++++ Input data

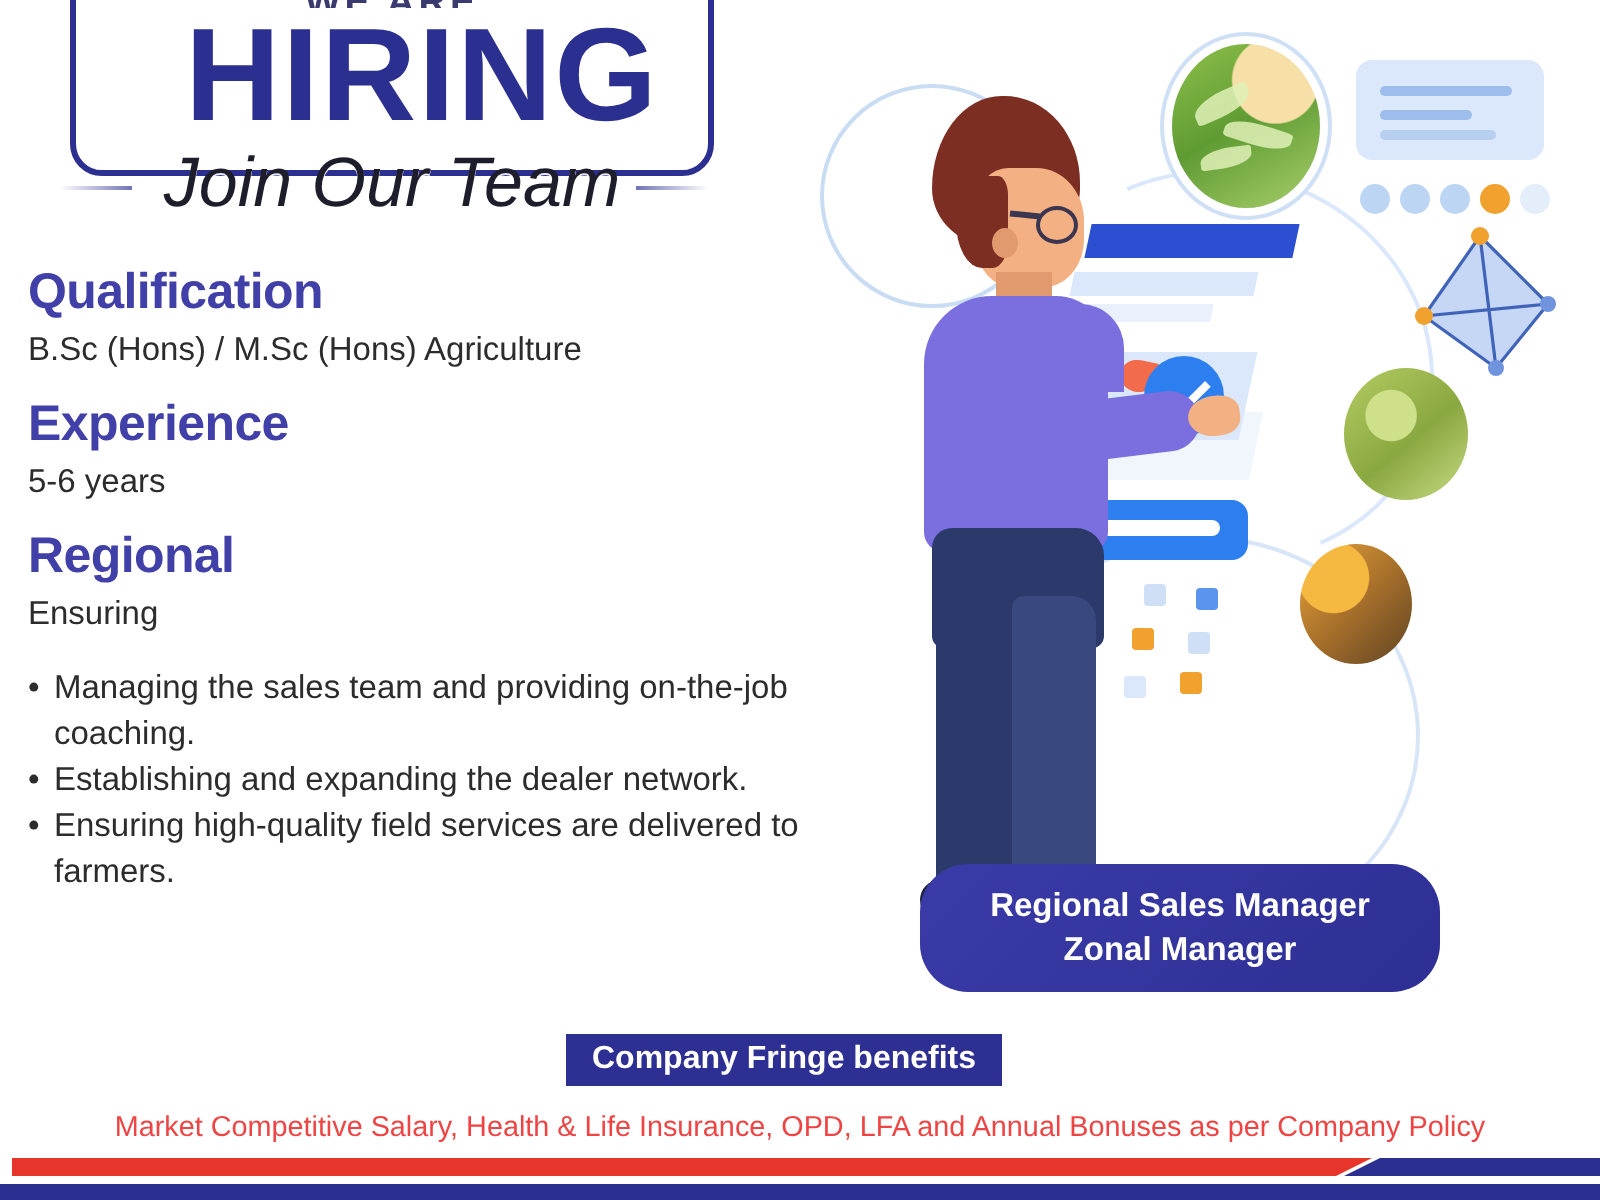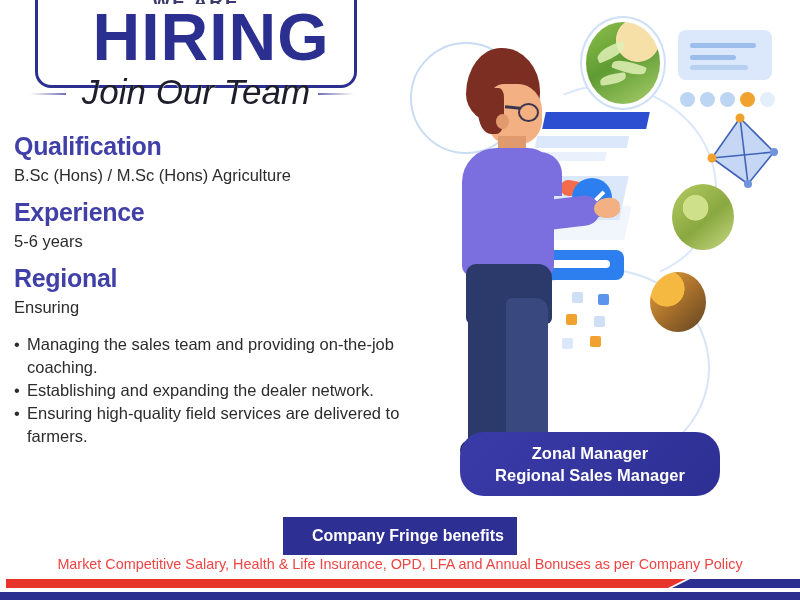--- a/index.html
+++ b/index.html
@@ -564,8 +564,8 @@
 </div>
 
 <div id="job-title-banner">
+  <div class="banner-line">Regional Sales Manager</div>
   <div class="banner-line">Zonal Manager</div>
-  <div class="banner-line">Regional Sales Manager</div>
 </div>
 
 <div id="fringe-benefits-box">Company Fringe benefits</div>

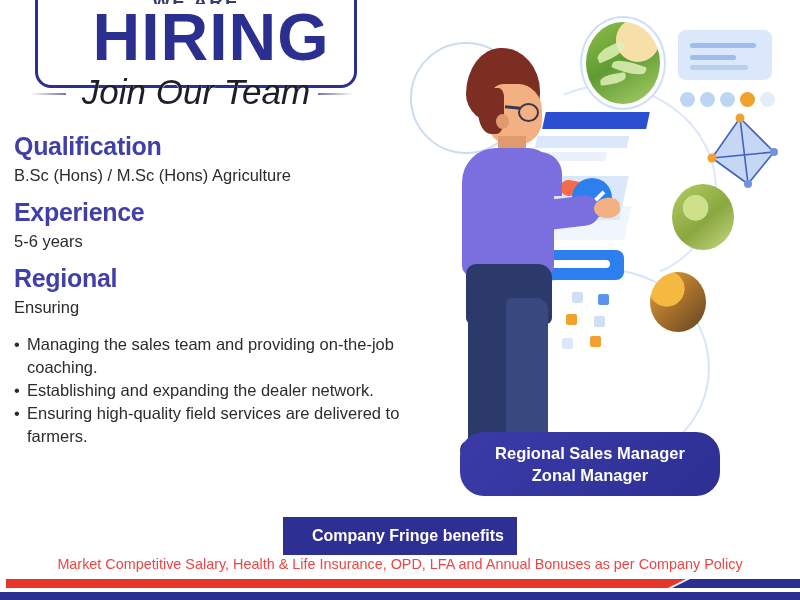--- a/index.html
+++ b/index.html
@@ -385,7 +385,7 @@
   #fringe-benefits-box {
     position: absolute;
     left: 283px; top: 517px;
-    width: 218px; height: 38px;
+    width: 218px; height: 26px;
     background: #2e2f93;
     color: #ffffff;
     font-size: 16px;
@@ -393,7 +393,6 @@
     display: flex;
     align-items: center;
     justify-content: center;
-    padding-left: 16px;
   }
   #benefits-footer {
     position: absolute;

++++++++

Exercise goal =>
Output, exactly, all the records above; include no pictures.

Reply =>
--- a/index.html
+++ b/index.html
@@ -564,8 +564,8 @@
 </div>
 
 <div id="job-title-banner">
+  <div class="banner-line">Regional Sales Manager</div>
   <div class="banner-line">Zonal Manager</div>
-  <div class="banner-line">Regional Sales Manager</div>
 </div>
 
 <div id="fringe-benefits-box">Company Fringe benefits</div>

--- a/index.html
+++ b/index.html
@@ -385,7 +385,7 @@
   #fringe-benefits-box {
     position: absolute;
     left: 283px; top: 517px;
-    width: 218px; height: 38px;
+    width: 218px; height: 26px;
     background: #2e2f93;
     color: #ffffff;
     font-size: 16px;
@@ -393,7 +393,6 @@
     display: flex;
     align-items: center;
     justify-content: center;
-    padding-left: 16px;
   }
   #benefits-footer {
     position: absolute;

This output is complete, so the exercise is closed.